Data to Value – Part 3

Data to Value helps prioritize data related investments

This is the 3rd article in my 3 part series around Data to Value.  The key takeaway from this series is that we always need to understand the value of our data.  We also need to measure the speed of how fast we can go from data to business value.  C-Level execs and others focused on strategic data initiatives need to utilize Data to Value metrics.  Then we can understand the true value that is derived from our data creation, collection, extraction, transformation, loading, analytics.   Which allows us to invest better in data initiatives for our organizations and ourselves.   Finally, data can only produce true value if it is accurate and of a known quality.

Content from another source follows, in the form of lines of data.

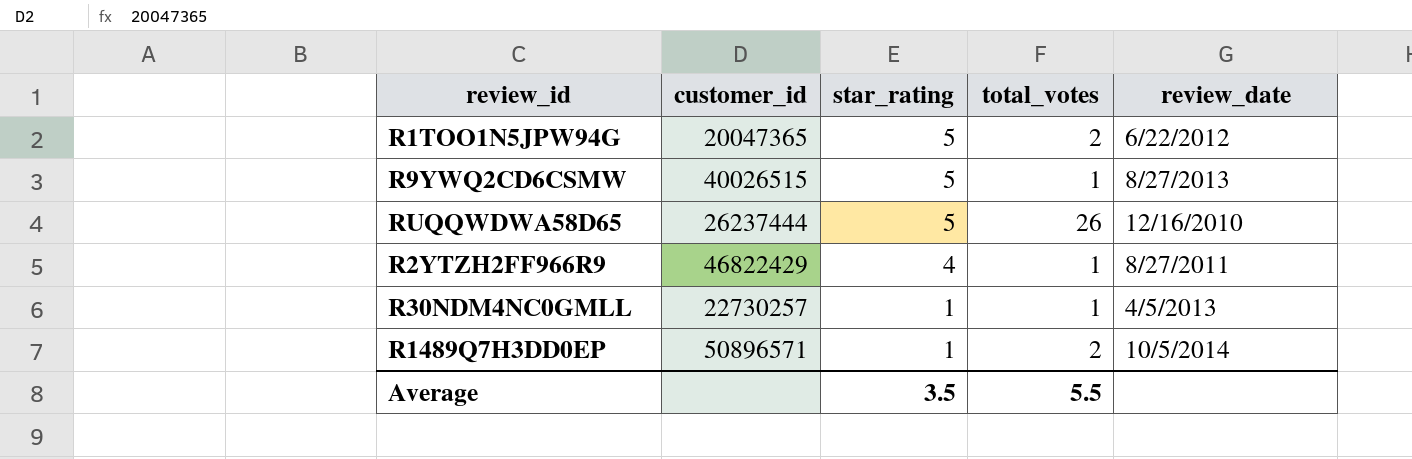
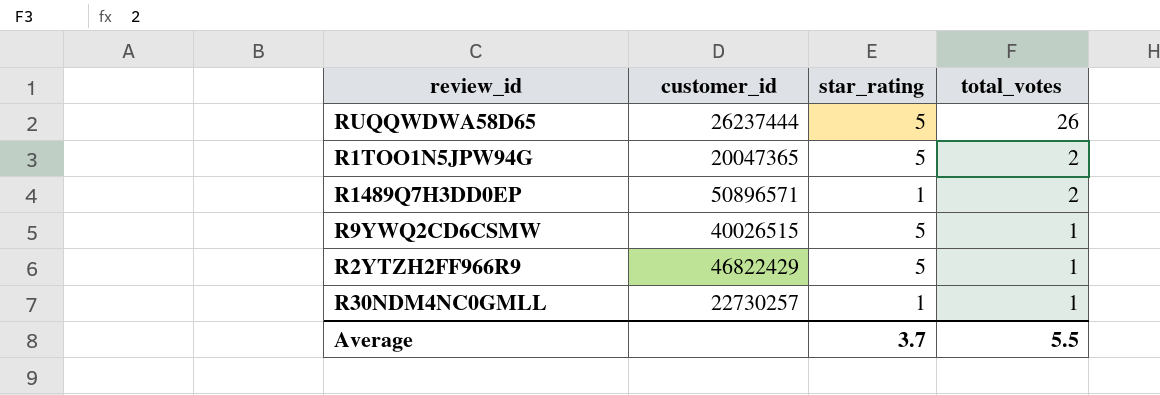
row order: star_rating descending -> total_votes descending
column review_date | position: 5 -> none
R2YTZH2FF966R9 | star_rating: 4 -> 5
Average | star_rating: 3.5 -> 3.7

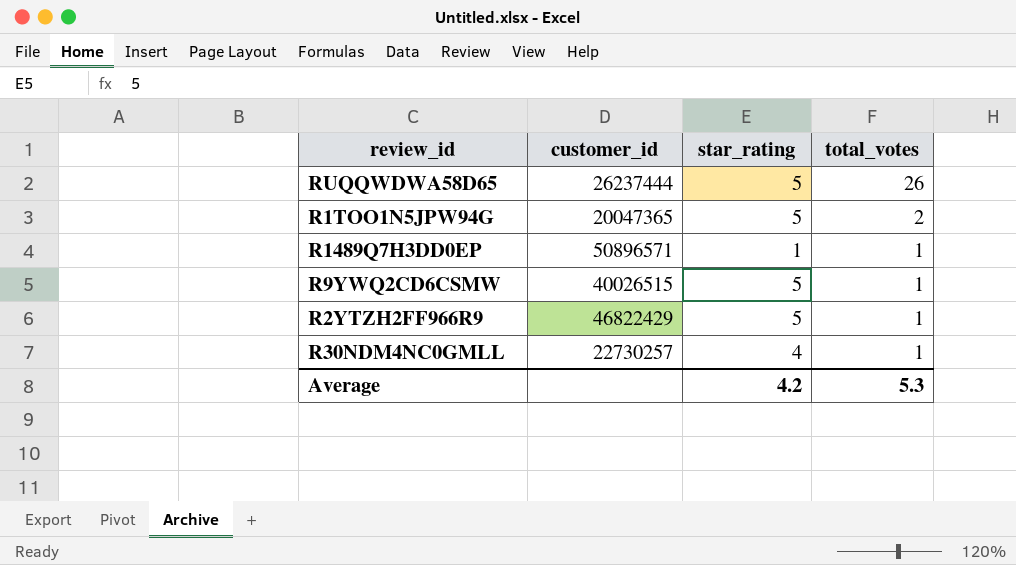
R1489Q7H3DD0EP | total_votes: 2 -> 1
R30NDM4NC0GMLL | star_rating: 1 -> 4
Average | star_rating: 3.7 -> 4.2
Average | total_votes: 5.5 -> 5.3

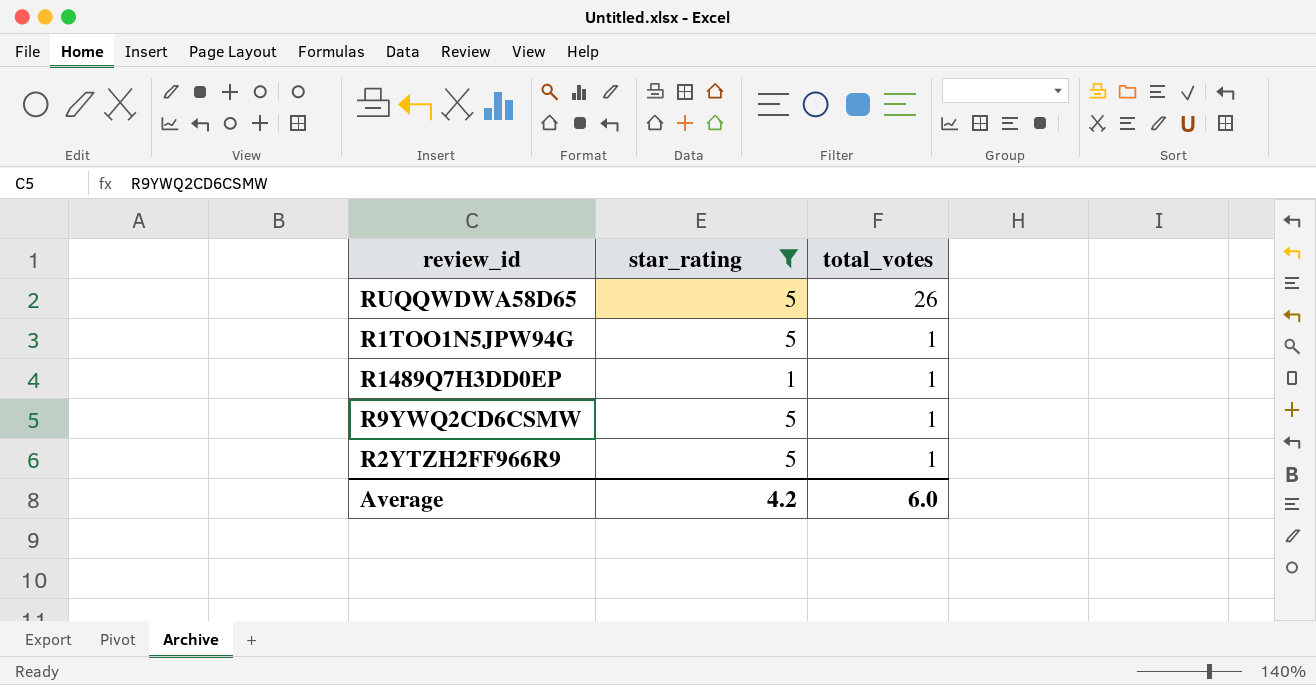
filter: none -> star_rating != 4
column customer_id | position: 2 -> none
R1TOO1N5JPW94G | total_votes: 2 -> 1
Average | total_votes: 5.3 -> 6.0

If you want to view my 7 Data to Value trends, I summarize them below but more details and the my initial Data to Value Trends 1 to 4 are in Data to Value – Part 1 and Data to Value – Part 2.

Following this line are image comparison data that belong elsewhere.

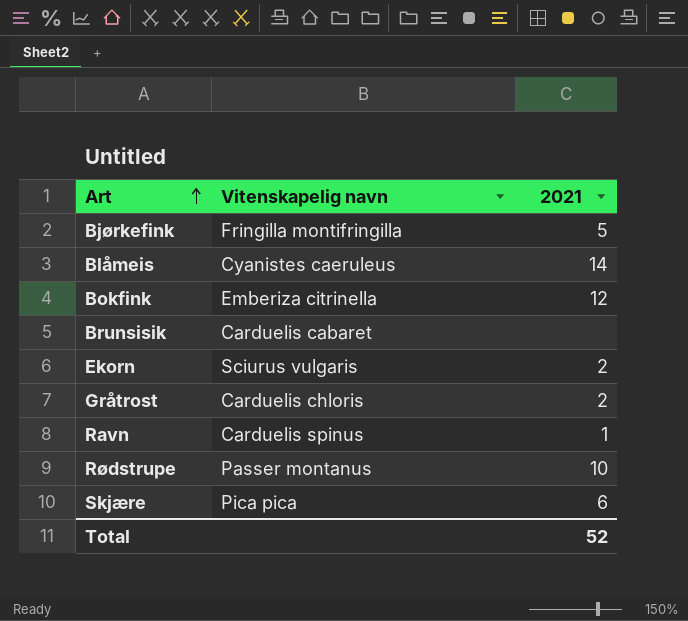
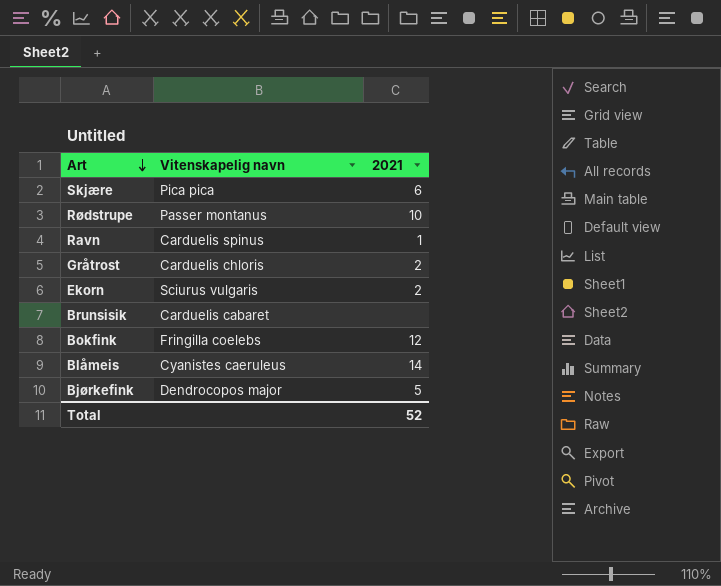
row order: Art ascending -> Art descending
Bokfink | Vitenskapelig navn: Emberiza citrinella -> Fringilla coelebs
Bjørkefink | Vitenskapelig navn: Fringilla montifringilla -> Dendrocopos major

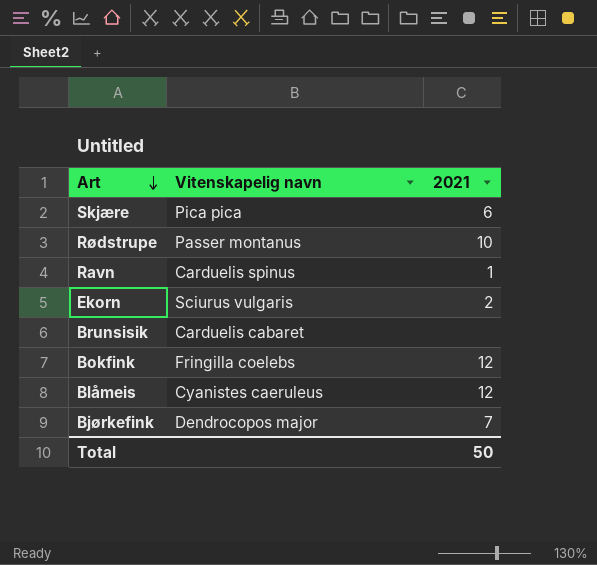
row Gråtrost: Carduelis chloris | 2 -> none
Blåmeis | 2021: 14 -> 12
Bjørkefink | 2021: 5 -> 7
Total | 2021: 52 -> 50

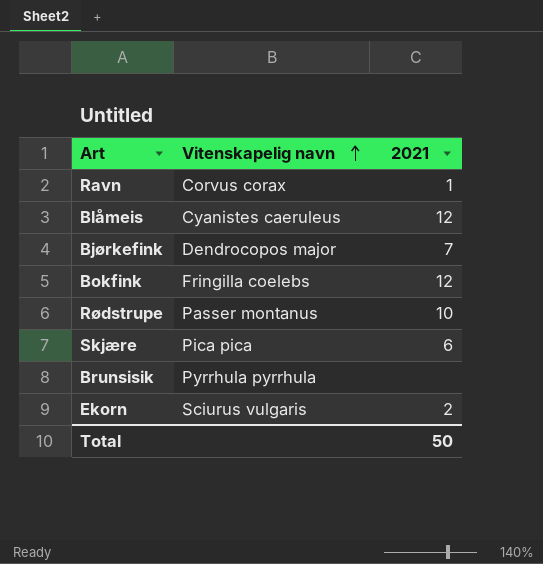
row order: Art descending -> Vitenskapelig navn ascending
Ravn | Vitenskapelig navn: Carduelis spinus -> Corvus corax
Brunsisik | Vitenskapelig navn: Carduelis cabaret -> Pyrrhula pyrrhula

Data to Value Trends – Summary and focus on Trends 5,6,7

Here are the Data to Value Trends that I think you need to be aware of: 

(there are a few others though as well!)

Trend #1 – Non-stop push for faster speed of Data to Value. 

Within our non-stop dominantly capitalist world, faster is better!   Data to Value Speed advantages for organizations especially around improved value chains can create massive business advantages.

Trend #2 – Data Sharing.  See Part 2

Trend #3 – Creating Data with the End in Mind.  See Part 2

Trend #4 – Automated Data Applications.  See Part 2

(We will see how Snowflake integrates Streamlit.  It could be “transformational”)

Trend #5 – Full Automated Data Direct Copy Tools. 

Growth of Fivetran and now Hightouch.

The growth of Fivetran and Stitch (Now Talend) has been amazing.  We now are also seeing huge growth with automated data copy pipelines going the other way focused on the Reverse ETL (Reverse Extraction Transformation and Load) like our partner Hightouch.  At our IT Strategists consulting firm, we became a partner with Stitch, Fivetran, and Matillion back in 2018.  At Snowflake’s Partner Summit back in 2018 I sat next to Jake Stein – one of the founders of Stitch on the bus from San Francisco to the event in Sonoma and we quickly became good friends. (Jake is an excellent entrepreneur and now focused on a new startup Common Paper – a structured contracts platform – after selling Stitch to Talend)  Then I also met George Frazier from Fivetran at the event and mentioned how he was killing it with his post comparing all the cloud databases back in 2018 [there was no other content like that back then].

Resistance of “ease of use” and “cost reductions” is futile.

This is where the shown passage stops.